The chart below shows a four-panel comparison of the day's activity. This was a textbook exhaustion gap. The two indexes that maintained an upward trend (at least so far) are the Nasdaq 100, as depicted by Invesco's index tracking ETF (QQQ), and the Russell 2000, as depicted by iShares index tracking ETF (IWM). Though these two indexes dropped more than three percent lower on the open, they closed higher than the lowest close in January. The other two indexes closed flat or lower on the day. This is a curious outcome because it suggests that opportunistic buyers were prepared to buy up more risky stocks at a time when the market was exhibiting panic-selling conditions. This may be a hint that this particular sell off won't last very long. But would you be willing to take that bet today? The VIX Says There is More Selling to Come On days like today, astute chart watchers know that it is important to review the price action on the Volatility Index (VIX). This index doesn't precisely predict what will happen next in the markets, but it does give those who review it an excellent indication of what the option market makers are thinking. Institutional option sellers set the prices for options by adjusting their implied volatility, and when they inflate the value of specific options, it rolls up into an aggregate and shows up in the VIX chart.

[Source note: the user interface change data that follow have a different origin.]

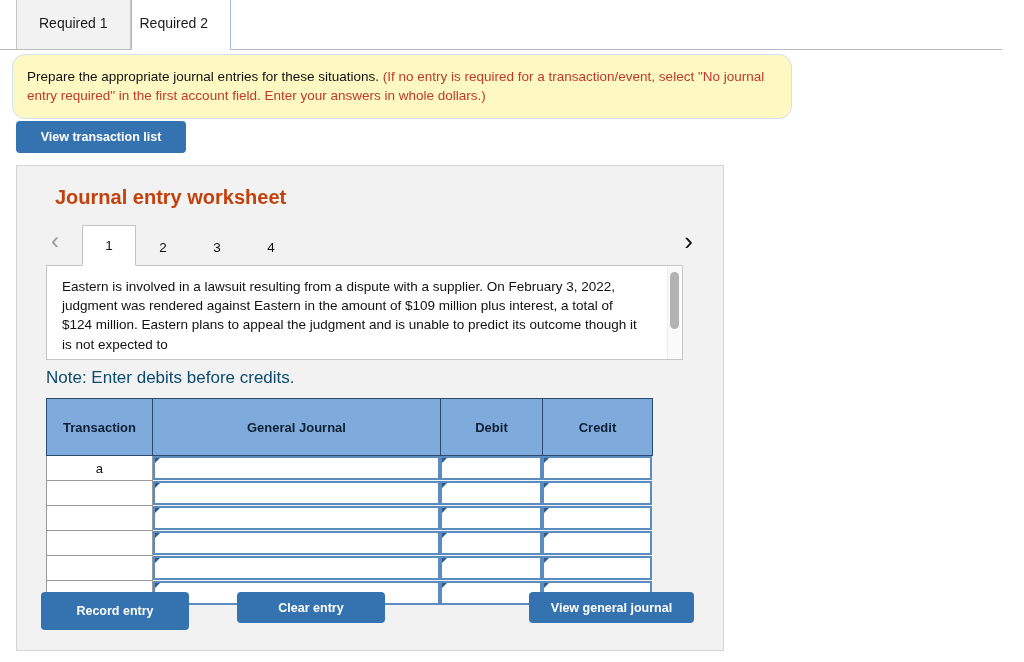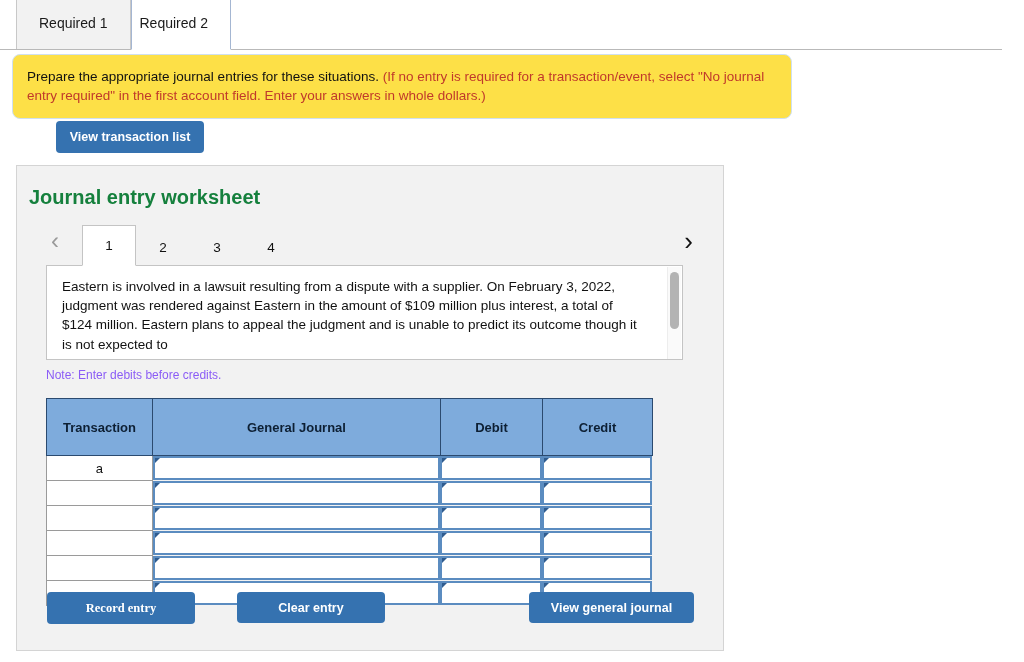--- a/index.html
+++ b/index.html
@@ -59,23 +59,23 @@
   }
 
   
   .instr-banner {
     position: absolute;
     left: 12px;
     top: 54px;
     width: 780px;
     box-sizing: border-box;
     padding: 12px 14px 13px 14px;
-    background: #fde047;
+    background: #fef9c3;
     border: 1px solid #cfe0f0;
-    border-radius: 8px;
+    border-radius: 13px;
     font-size: 13.5px;
     line-height: 19px;
     color: #111111;
   }
   .instr-red { color: #c0392b; }
 
   
   .btn {
     display: inline-flex;
     align-items: center;
@@ -87,43 +87,42 @@
     border: none;
     border-radius: 4px;
     cursor: pointer;
     font-family: "Liberation Sans", sans-serif;
     white-space: nowrap;
   }
   #view-transaction-list {
     position: absolute;
     left: 16px;
     top: 121px;
-    width: 148px;
+    width: 170px;
     height: 32px;
-    margin-left: 40px;
   }
 
   
   .worksheet {
     position: absolute;
     left: 16px;
     top: 165px;
     width: 708px;
     height: 486px;
     box-sizing: border-box;
     background: #f2f2f2;
     border: 1px solid #d4d4d4;
   }
   .worksheet-title {
     position: absolute;
-    left: 12px;
+    left: 38px;
     top: 20px;
     font-size: 20px;
     font-weight: bold;
-    color: #15803d;
+    color: #c2410c;
   }
 
   
   .pager {
     position: absolute;
     left: 28px;
     top: 56px;
     width: 652px;
     height: 44px;
   }
@@ -212,22 +211,22 @@
     height: 57px;
     background: #b3b3b3;
     border-radius: 5px;
   }
 
   
   .note {
     position: absolute;
     left: 29px;
     top: 202px;
-    font-size: 12px;
-    color: #8b5cf6;
+    font-size: 17px;
+    color: #0c4a6e;
   }
 
   
   .jtable {
     position: absolute;
     left: 29px;
     top: 232px;
     border-collapse: collapse;
     table-layout: fixed;
   }
@@ -278,25 +277,24 @@
     top: 0;
     width: 0;
     height: 0;
     border-top: 5px solid #2f5c8f;
     border-right: 5px solid transparent;
   }
 
   
   #record-entry {
     position: absolute;
-    left: 30px;
+    left: 24px;
     top: 426px;
     width: 148px;
-    height: 32px;
-    font-family: Liberation Serif, serif;
+    height: 38px;
   }
   #clear-entry {
     position: absolute;
     left: 220px;
     top: 426px;
     width: 148px;
     height: 31px;
   }
   #view-general-journal {
     position: absolute;

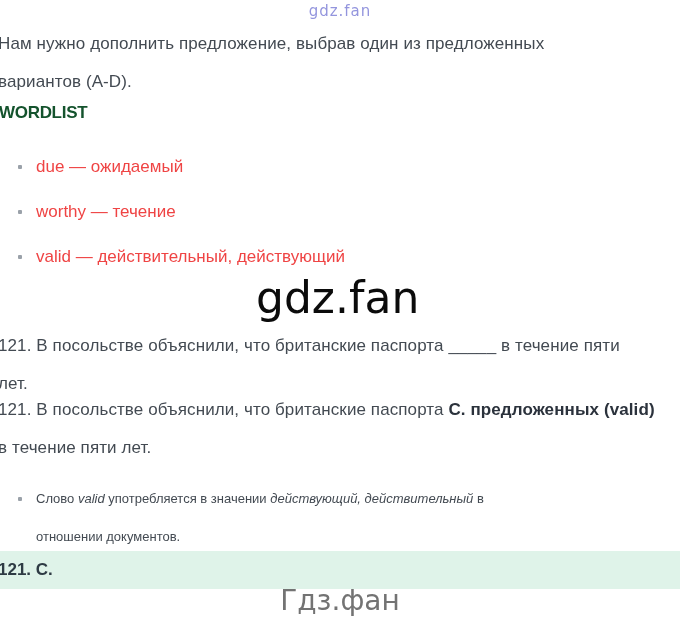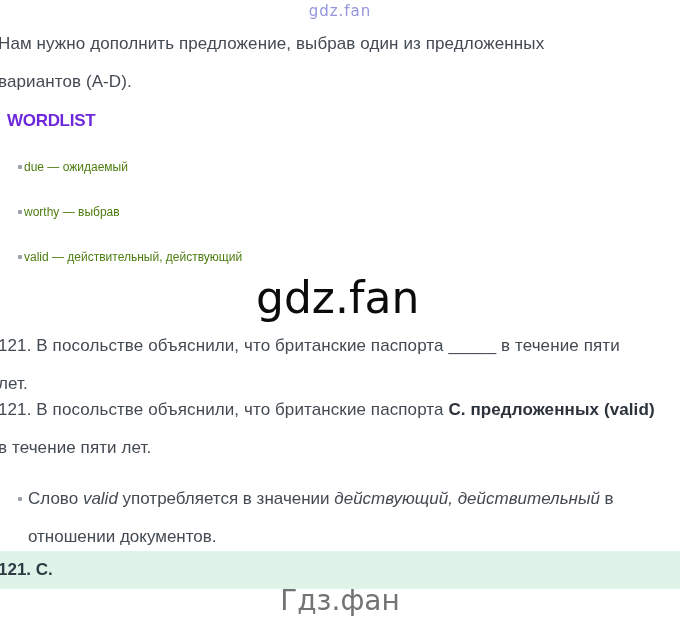--- a/index.html
+++ b/index.html
@@ -30,46 +30,46 @@
   .p-intro { top: 25px; }
   .p-question { top: 327px; }
   .p-answer { top: 391px; }
   .p-answer b, .band { color: #2b323c; }
   .p-answer b { font-weight: bold; }
 
   
   .wordlist-heading {
     position: absolute; top: 103px; left: -1px;
     font-size: 17px; font-weight: bold; letter-spacing: -0.3px;
-    color: #6d28d9; line-height: 20px; margin: 8px;
+    color: #14532d; line-height: 20px; margin: 0;
   }
 
   
   .wl { position: absolute; top: 158px; left: 0; margin: 0; padding: 0; list-style: none; width: 680px; }
   .wl li {
-    position: relative; padding-left: 24px; height: 18px; margin-bottom: 27px;
-    font-size: 12px; line-height: 18px; color: #4d7c0f; white-space: nowrap;
+    position: relative; padding-left: 36px; height: 18px; margin-bottom: 27px;
+    font-size: 17px; line-height: 18px; color: #ef4444; white-space: nowrap;
   }
   .dot {
     position: absolute; left: 18px; top: 7px;
     width: 4px; height: 4px; border-radius: 1px; background: #9aa1a9;
   }
 
   
   .wm-big {
     position: absolute; top: 276px; left: 256px;
     font-family: "DejaVu Sans", sans-serif;
     font-size: 44px; line-height: 44px; color: #0b0b0b;
   }
 
   
   .explain {
     position: absolute; top: 480px; left: 0; width: 538px;
-    padding-left: 28px; box-sizing: border-box;
-    font-size: 17px; color: #434a52;
+    padding-left: 36px; box-sizing: border-box;
+    font-size: 13px; color: #434a52;
   }
   .explain .line { line-height: 38px; white-space: nowrap; }
   .explain .dot { top: 17px; }
   .explain i { font-style: italic; }
 
   
   .band {
     position: absolute; top: 551px; left: 0; width: 680px; height: 38px;
     background: #dff3e9;
     padding-left: 32px;
@@ -101,21 +101,21 @@
 
   <h2 class="wordlist-heading">WORDLIST</h2>
 
   <ul class="wl">
     <li>
       <span class="dot"></span>
       <span>due — ожидаемый</span>
     </li>
     <li>
       <span class="dot"></span>
-      <span>worthy — выбрав</span>
+      <span>worthy — течение</span>
     </li>
     <li>
       <span class="dot"></span>
       <span>valid — действительный, действующий</span>
     </li>
   </ul>
 
   <div class="wm-big">gdz.fan</div>
 
   <div class="para p-question">

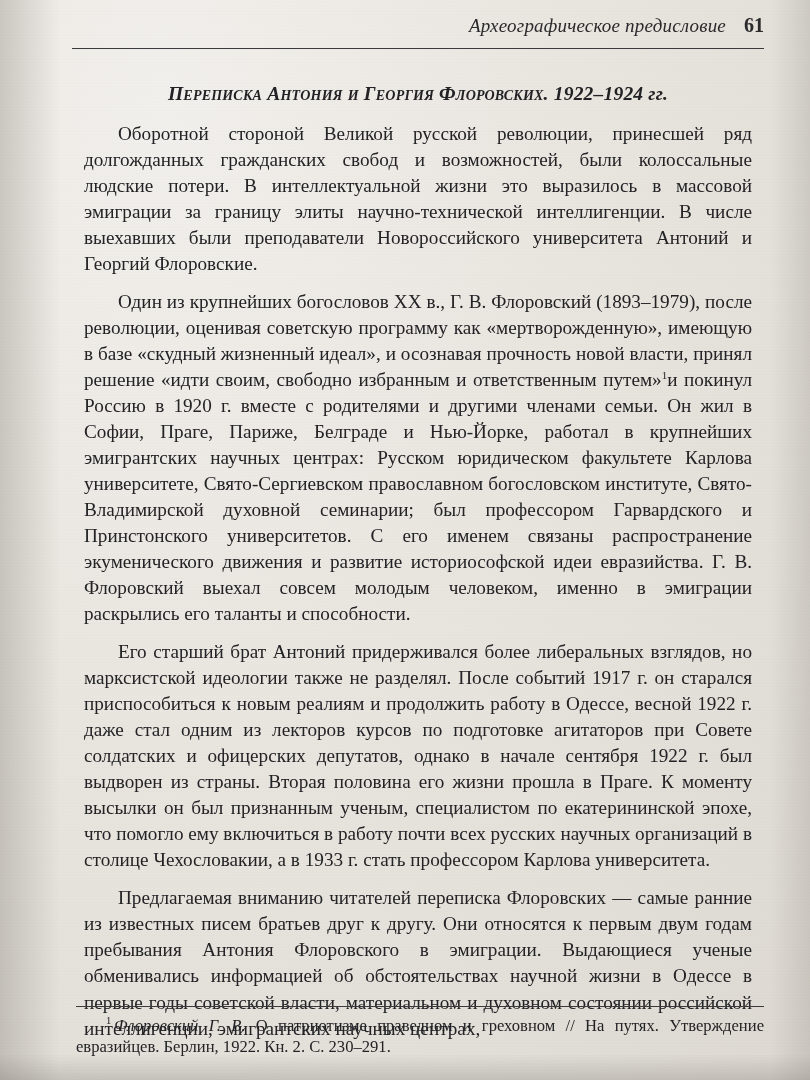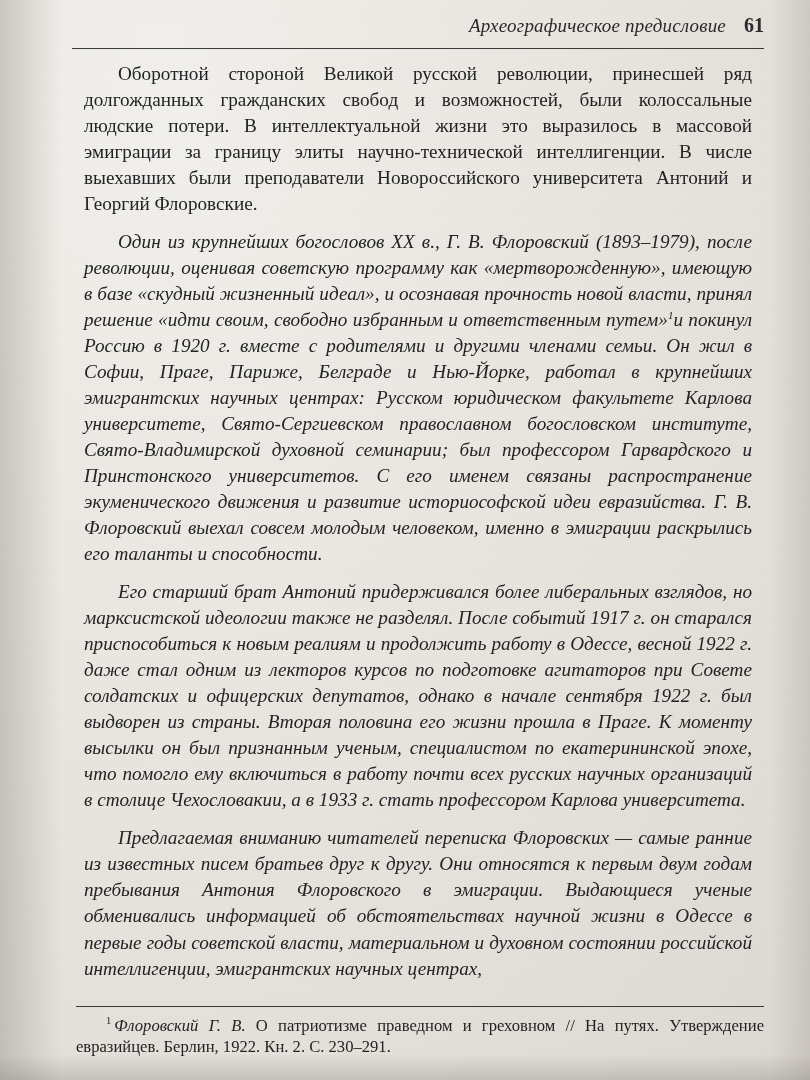--- a/index.html
+++ b/index.html
@@ -87,21 +87,20 @@
     line-height: 1.355;
     text-align: justify;
     text-justify: inter-word;
     margin: 12px;
     text-indent: 34px;
     color: #232326;
     hyphens: manual;
   }
   p.body + p.body {
     margin-top: 1px;
-    font-style: italic;
   }
   sup.fn {
     font-size: 11px;
     vertical-align: super;
     line-height: 0;
   }
   .footnote-area {
     position: absolute;
     left: 76px;
     right: 46px;
@@ -152,20 +151,23 @@
 
 <div class="page">
   <div class="content">
 
     <div class="running-head">
       <span class="title">Археографическое предисловие</span>
       <span class="pageno">61</span>
     </div>
     <hr class="rule">
 
+    <h1 class="section-title">
+      <span class="smallcaps">Переписка Антония и Георгия Флоровских</span><span>. </span><span>1922–1924 гг.</span>
+    </h1>
 
     <p class="body">Оборотной стороной Великой русской революции, принесшей ряд долгожданных гражданских свобод и возможностей, были колоссальные людские потери. В интеллектуальной жизни это выразилось в массовой эмиграции за границу элиты научно-технической интеллигенции. В числе выехавших были преподаватели Новороссийского университета Антоний и Георгий Флоровские.</p>
 
     <p class="body"><span>Один из крупнейших богословов XX в., Г. В. Флоровский (1893–1979), после революции, оценивая советскую программу как «мертворожденную», имеющую в базе «скудный жизненный идеал», и осознавая прочность новой власти, принял решение «идти своим, свободно избранным и ответственным путем»</span><sup class="fn">1</sup><span>и покинул Россию в 1920 г. вместе с родителями и другими членами семьи. Он жил в Софии, Праге, Париже, Белграде и Нью-Йорке, работал в крупнейших эмигрантских научных центрах: Русском юридическом факультете Карлова университете, Свято-Сергиевском православном богословском институте, Свято-Владимирской духовной семинарии; был профессором Гарвардского и Принстонского университетов. С его именем связаны распространение экуменического движения и развитие историософской идеи евразийства. Г. В. Флоровский выехал совсем молодым человеком, именно в эмиграции раскрылись его таланты и способности.</span></p>
 
     <p class="body">Его старший брат Антоний придерживался более либеральных взглядов, но марксистской идеологии также не разделял. После событий 1917 г. он старался приспособиться к новым реалиям и продолжить работу в Одессе, весной 1922 г. даже стал одним из лекторов курсов по подготовке агитаторов при Совете солдатских и офицерских депутатов, однако в начале сентября 1922 г. был выдворен из страны. Вторая половина его жизни прошла в Праге. К моменту высылки он был признанным ученым, специалистом по екатерининской эпохе, что помогло ему включиться в работу почти всех русских научных организаций в столице Чехословакии, а в 1933 г. стать профессором Карлова университета.</p>
 
     <p class="body">Предлагаемая вниманию читателей переписка Флоровских — самые ранние из известных писем братьев друг к другу. Они относятся к первым двум годам пребывания Антония Флоровского в эмиграции. Выдающиеся ученые обменивались информацией об обстоятельствах научной жизни в Одессе в первые годы советской власти, материальном и духовном состоянии российской интеллигенции, эмигрантских научных центрах,</p>
 
   </div>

Today's VIX chart shows that even though the S&P 500 opened low, fluctuated and traded lower, the VIX gapped up and closed significantly higher. That means option sellers saw increasing demand for options throughout the day, and that demand held all the way through to the close. If this is any indication of the future, investors are still quite worried and it won't take much to get them to sell more stocks and send prices lower in the day or two to come.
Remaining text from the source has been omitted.